→ Activity: Repeat each line of the data below exactly, but skip the pictures.
(Beginning of Provided material)
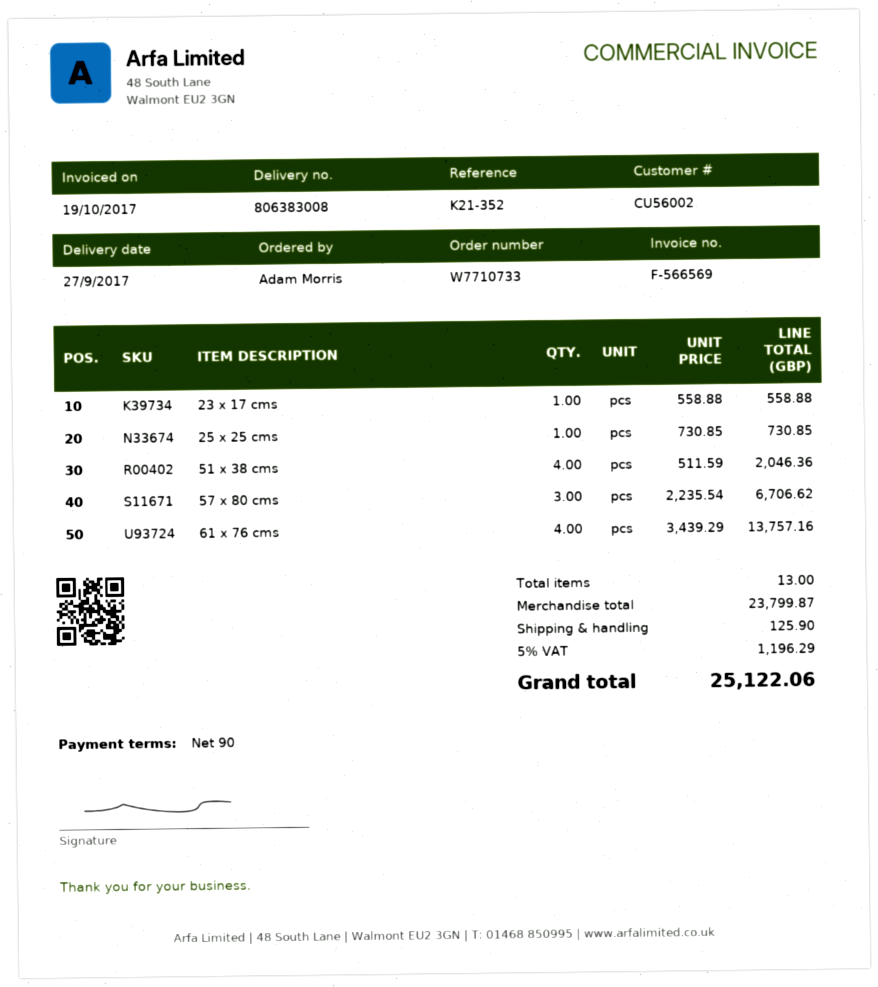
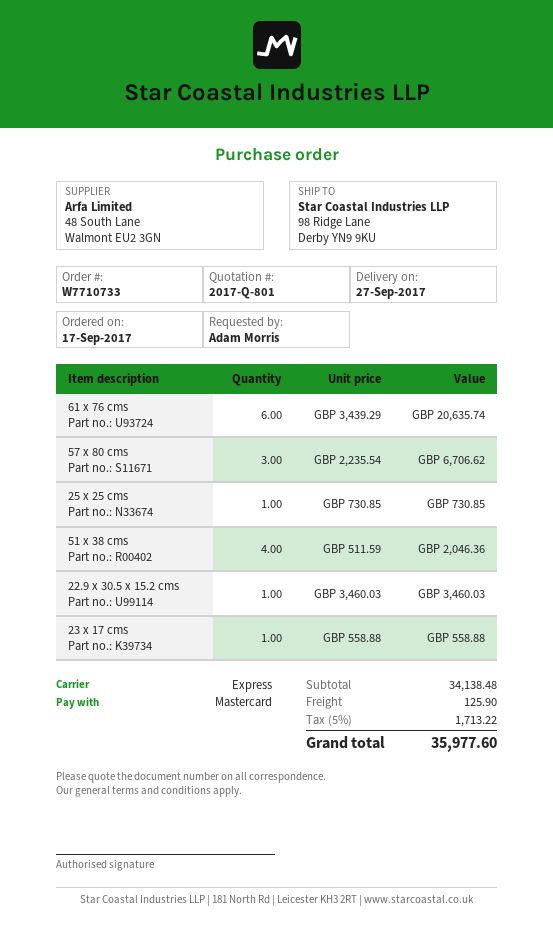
61 x 76 cms: 4 x 3439.29 = 13757.16 -> 6 x 3439.29 = 20635.74
22.9 x 30.5 x 15.2 cms: none -> 1 x 3460.03 = 3460.03
subtotal: 23799.87 -> 34138.48
tax: 5% = 1196.29 -> 5% = 1713.22
total: 25122.06 -> 35977.60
(End of Provided material)
→ Worked solution:
61 x 76 cms: 4 x 3439.29 = 13757.16 -> 6 x 3439.29 = 20635.74
22.9 x 30.5 x 15.2 cms: none -> 1 x 3460.03 = 3460.03
subtotal: 23799.87 -> 34138.48
tax: 5% = 1196.29 -> 5% = 1713.22
total: 25122.06 -> 35977.60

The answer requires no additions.